The graphite-epoxy motors used to boost the Delta launch vehicle use a three-layer liner. EPDM (ethylenepropylene diene terpolymer) as a thin primer to enhance bond strength, a polyurethane barrier to prevent migration of the plasticizer into the EPDM liner, and a plasticized HTPB-rich liner to prevent burning next to the case-bond interface. The composite AP-A1 propellant also uses the same HTPB binder.

Liners, insulators, or inhibitors can be applied to the grain in several ways: by painting, coating, dipping, spraying, or by gluing a sheet or strip to the case or the grain. Often an automated, robotic machine is used to achieve uniform thickness and high quality. Reference 12-21 describes the manufacture of particular insulators.

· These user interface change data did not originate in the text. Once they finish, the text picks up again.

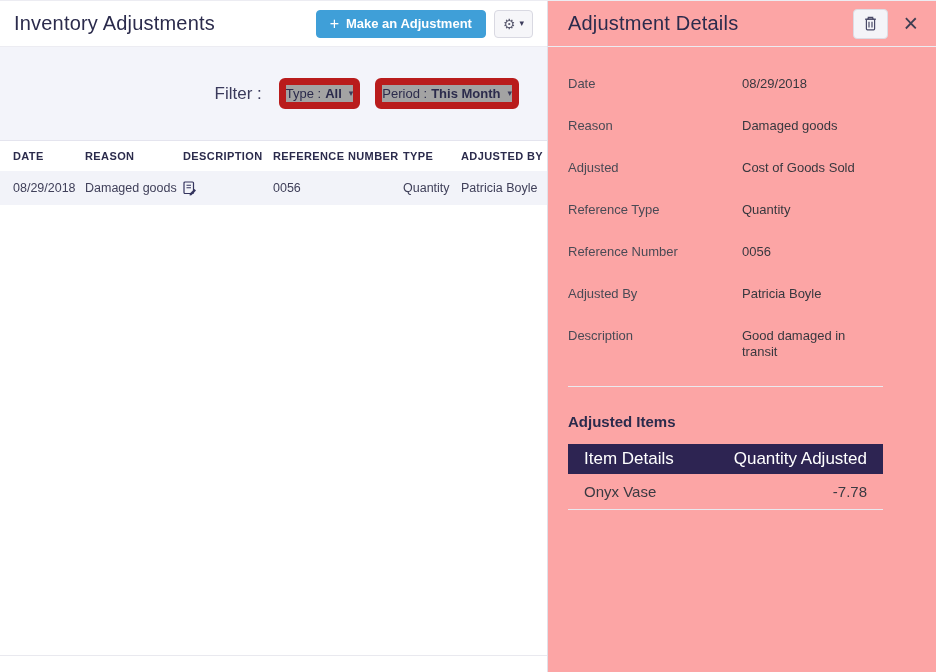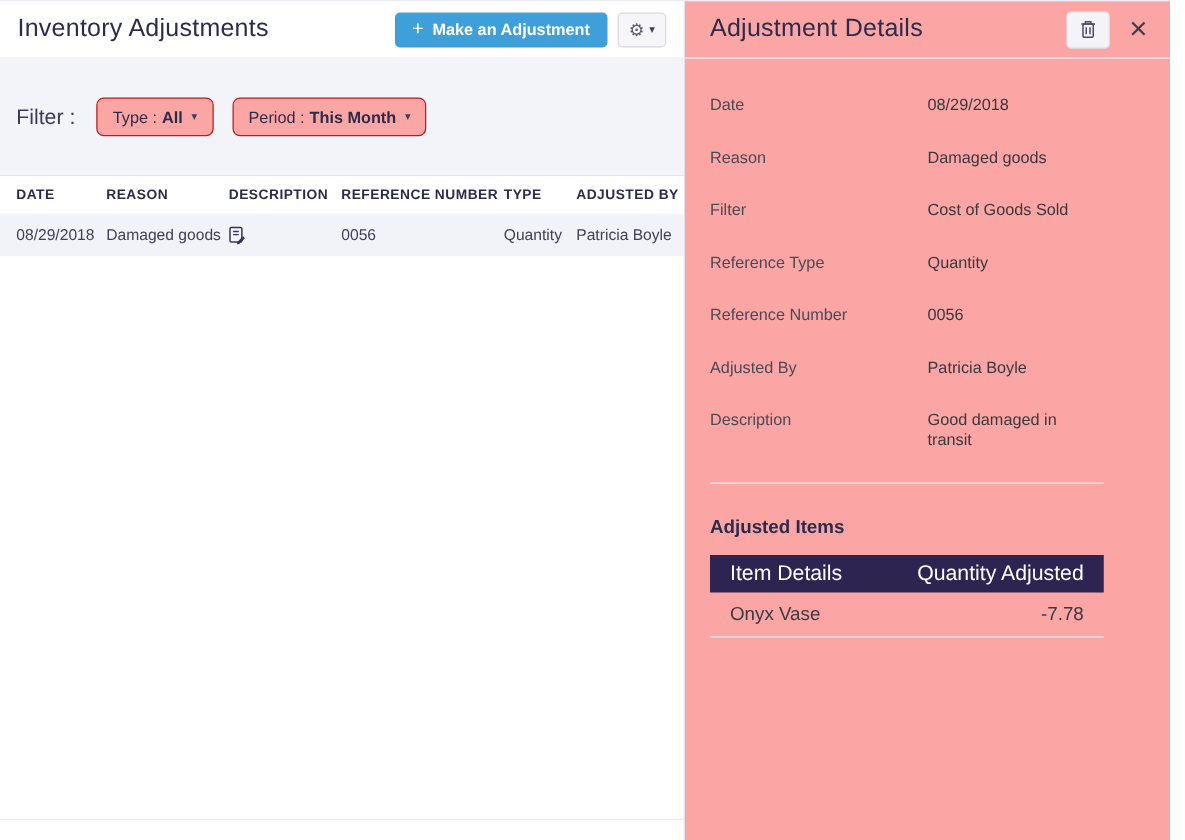"Filter :" .filter-bar { justify-content: none -> flex-end }
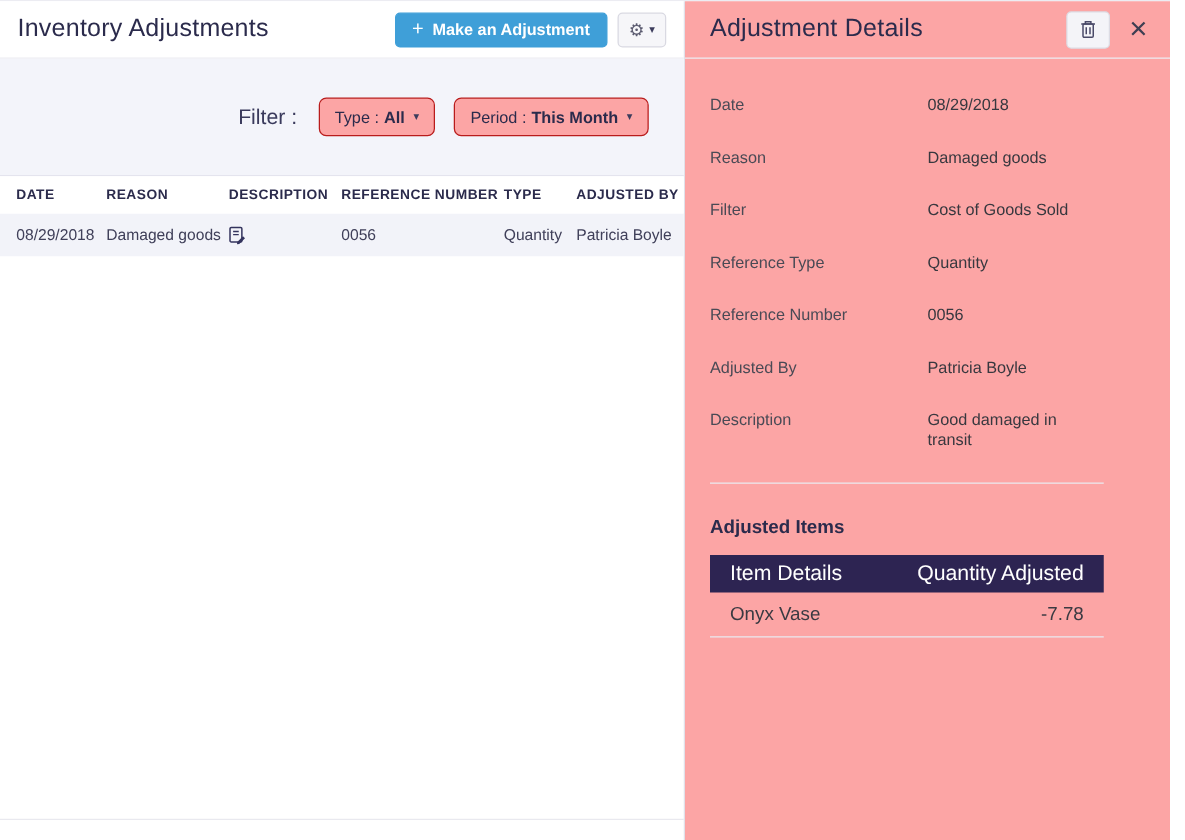"Type :" .dropdown { background: #fca5a5 -> #a3a3a3; border: 1px solid #b91c1c -> 7px solid #b91c1c; padding: 0 12px -> 0 0 }
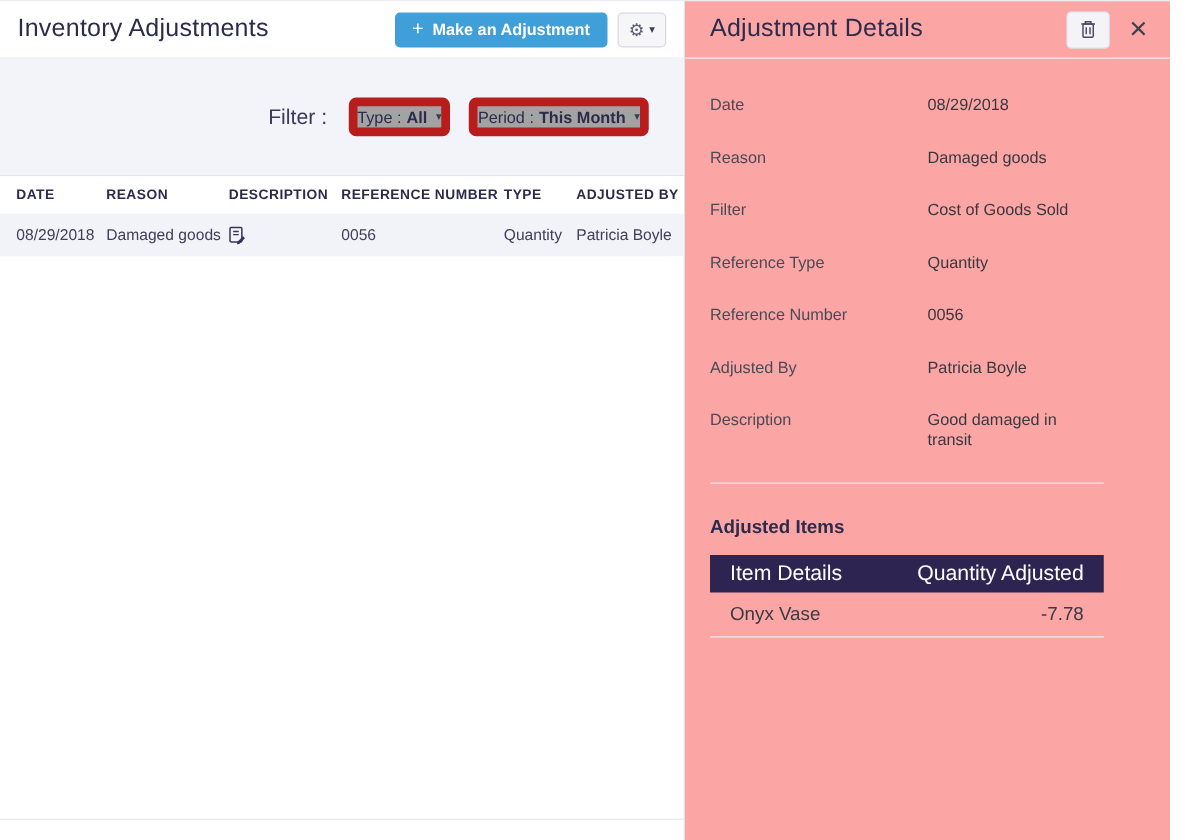"Filter" span.field-label { text: Filter -> Adjusted }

An external insulation is often applied to the outside of the motor case, particularly in tactical missiles or high-acceleration launch boosters. This insulation reduces the heat flow from the air boundary layer outside the vehicle surface (which is aerodynamically heated) to the case and then to the propellant. It thus prevents fiber-reinforced plastic cases from becoming weak or the propellant from becoming soft or, in extreme situations, from being ignited. This insulator must withstand the oxidation caused by aerodynamically heated air, have good adhesion, have structural integrity to loads imposed by the flight or launch, and must have a reasonable cure temperature. Materials ordinarily used as internal insulators are unsatisfactory, because they burn in the atmosphere and generate heat. The best is a nonpyrolyzing, low-thermal-conductivity refractory material (Ref. 12-23) such as high-temperature paint. The internal and external insulation also helps to reduce the grain temperature fluctuations and thus the thermal stresses imposed by thermal cycling, such as day-night variations or high- and low-altitude temperature variations for airborne missiles.